Une étude publiée en 2024 dans le New England Journal of Medicine montre une association entre l'accumulation de ces particules dans les vaisseaux sanguins et un risque accru de crise cardiaque, d'AVC, voire de décès, chez certaines personnes atteintes d'athérosclérose, une maladie touchant les artères.

À l'heure actuelle, aucune étude de ce type n'existe pour le cerveau et, plus largement, les risques neurologiques associés aux microplastiques chez l'humain. Mais des toxicologues appellent au principe de précaution, citant l'exemple d'autres types de pollution comme celle aux particules fines dans l'air.

«Ce qui est préoccupant pour le cerveau, c'est que les particules fines sont le composant chimique de l'exposome», c'est-à-dire l'ensemble des facteurs environnementaux auxquels est exposée une personne, «qui est le plus associé à la maladie d'Alzheimer», souligne à l'AFP le toxicologue français Xavier Coumoul, professeur à l'Université Paris Cité.

En serait-il de même pour les microplastiques? La réponse n'est pas évidente puisque les particules fines sont d'une «tout autre nature», comme le note M. Coumoul, mais elle mérite plus de recherche, notamment des expériences sur des animaux comme des souris.

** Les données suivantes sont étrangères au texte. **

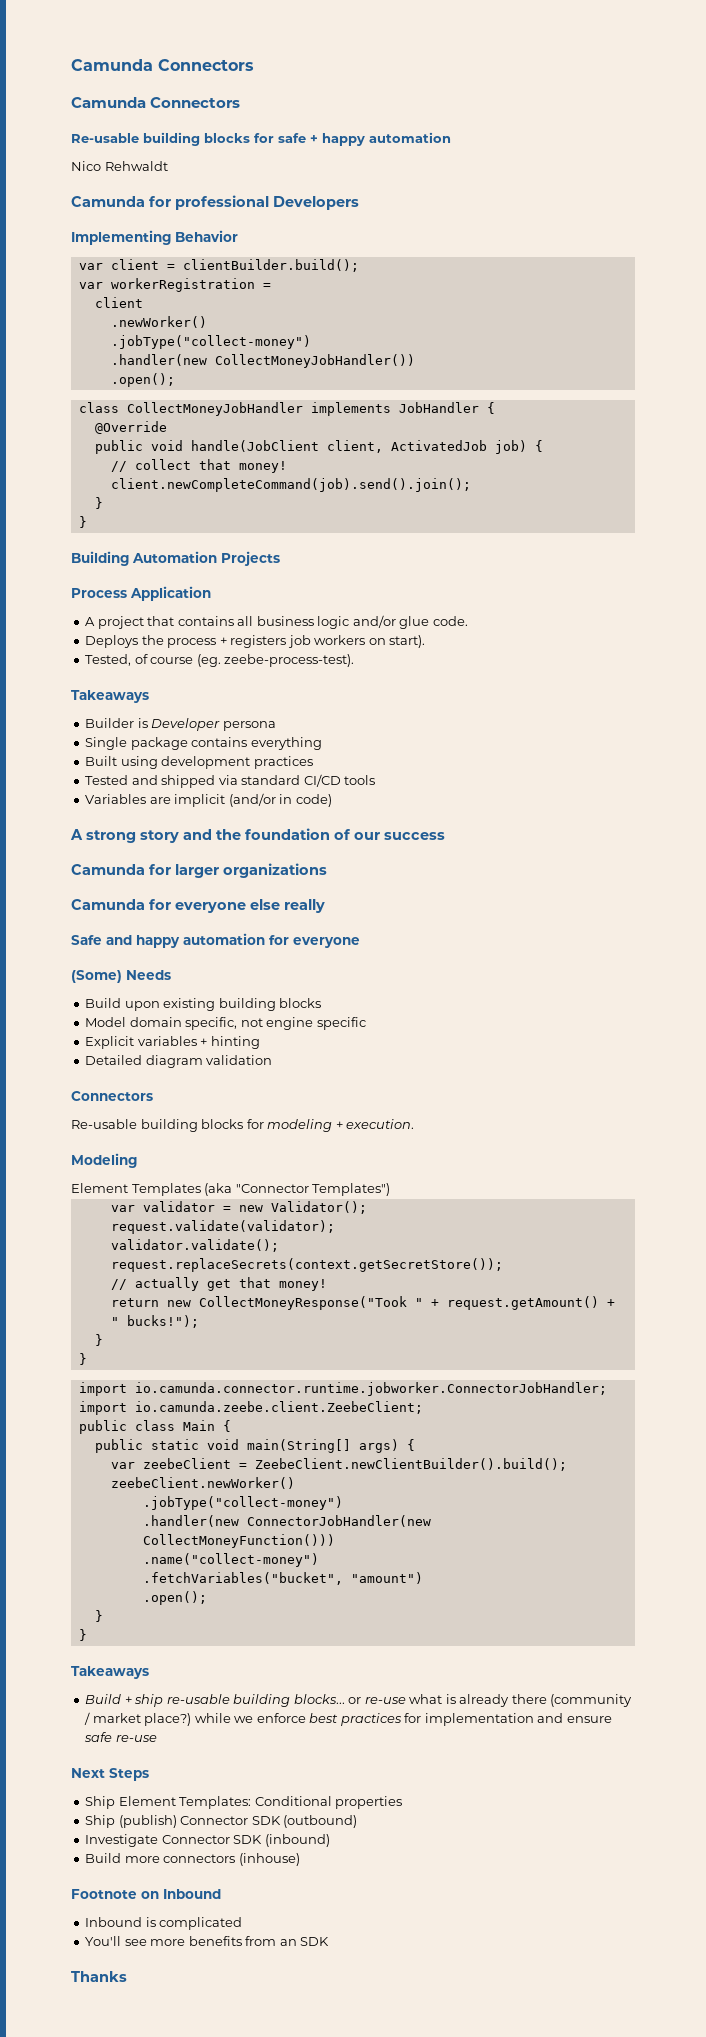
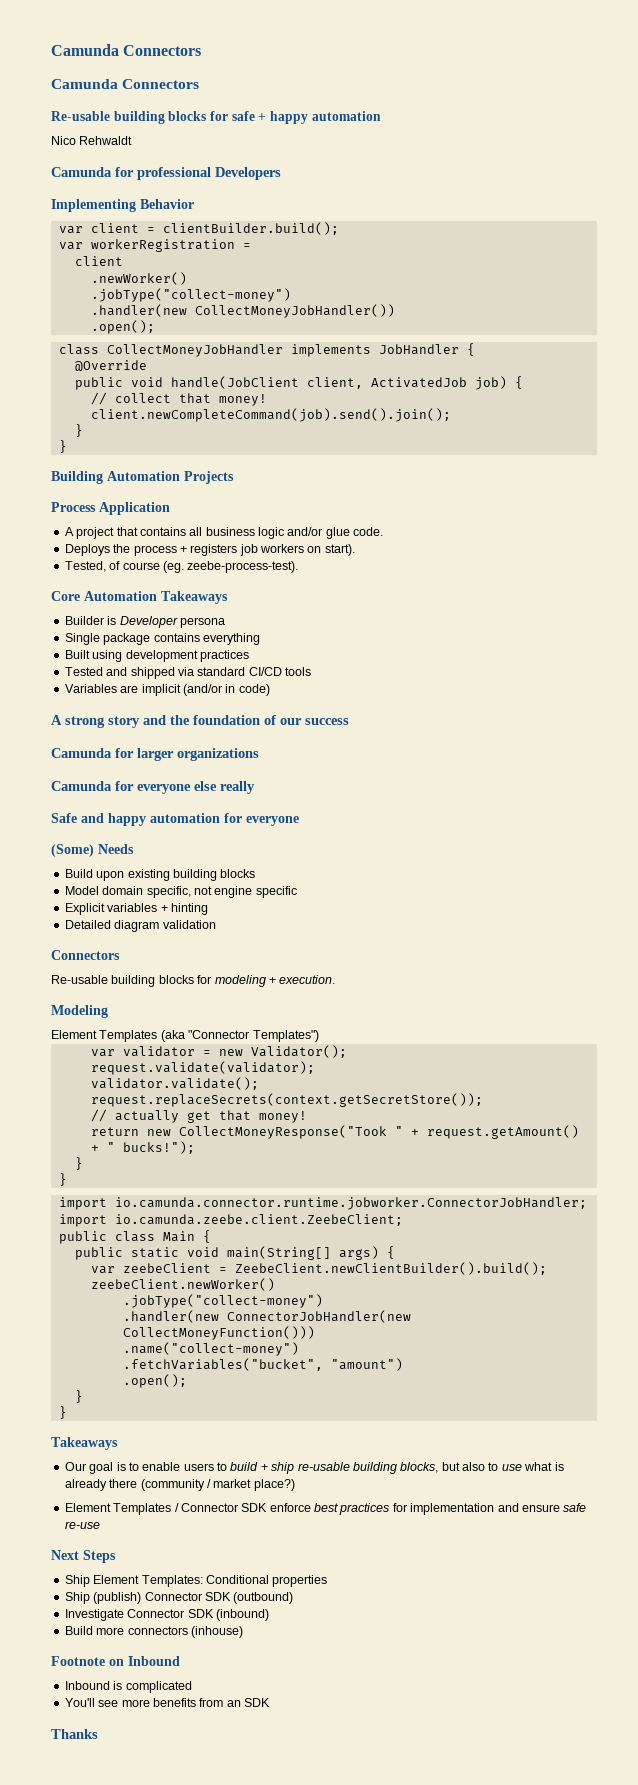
  Tested, of course (eg. zeebe-process-test).
- Takeaways
+ Core Automation Takeaways
- Build + ship re-usable building blocks... or re-use what is already there (community / market place?) while we enforce best practices for implementation and ensure safe re-use
+ Our goal is to enable users to build + ship re-usable building blocks, but also to use what is already there (community / market place?)
+ Element Templates / Connector SDK enforce best practices for implementation and ensure safe re-use

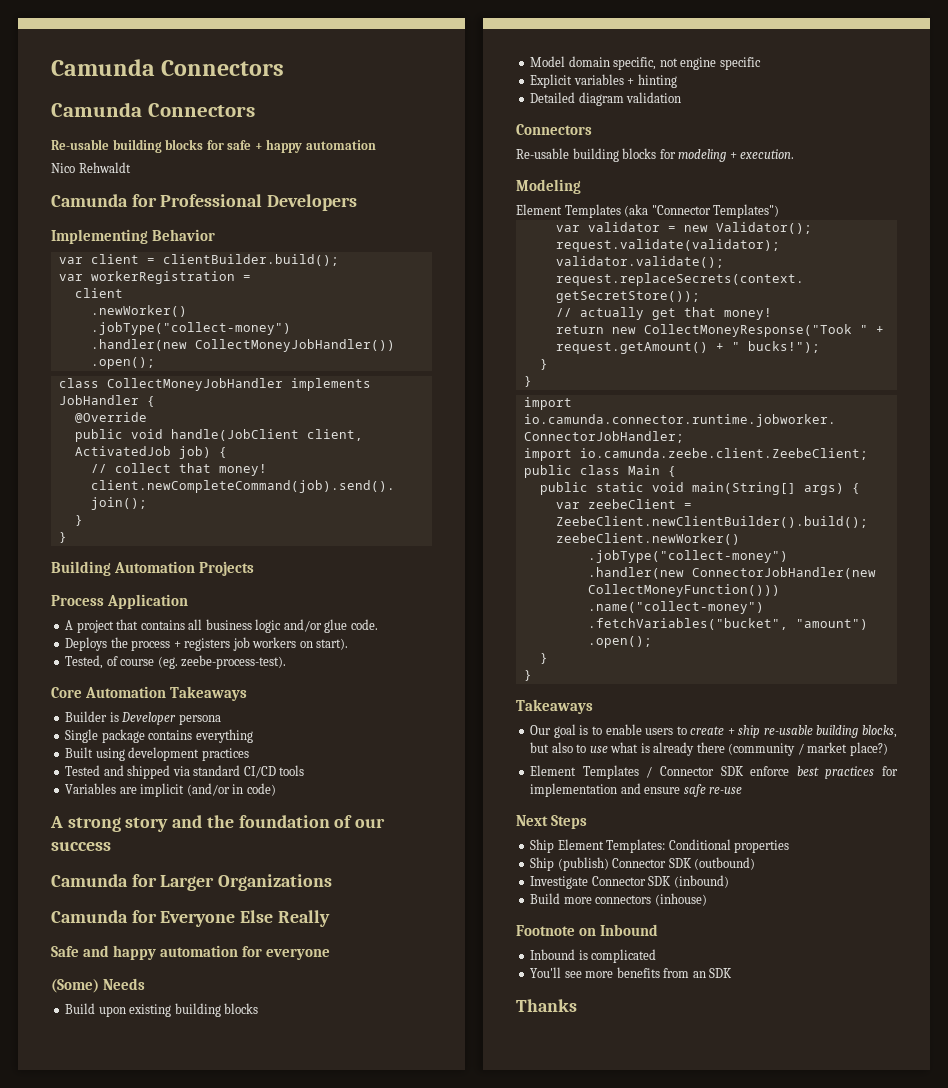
- Camunda for professional Developers
+ Camunda for Professional Developers
- Camunda for larger organizations
- Camunda for everyone else really
+ Camunda for Larger Organizations
+ Camunda for Everyone Else Really
- Our goal is to enable users to build + ship re-usable building blocks, but also to use what is already there (community / market place?)
+ Our goal is to enable users to create + ship re-usable building blocks, but also to use what is already there (community / market place?)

Encore peu nombreuses, ces études commencent néanmoins à donner quelques résultats, même s'ils ne peuvent présager à eux seuls d'effets semblables chez l'être humain.
Publié en janvier dans la revue Science Advances, une expérience a par exemple mis en évidence chez des souris les effets délétères de microplastiques dont la présence a été détectée en direct dans le cerveau par des techniques poussées d'imagerie.
Ces microplastiques «peuvent provoquer des thromboses cérébrales (...) et engendrer des troubles neurocomportementaux», concluent les auteurs de cette étude menée en Chine.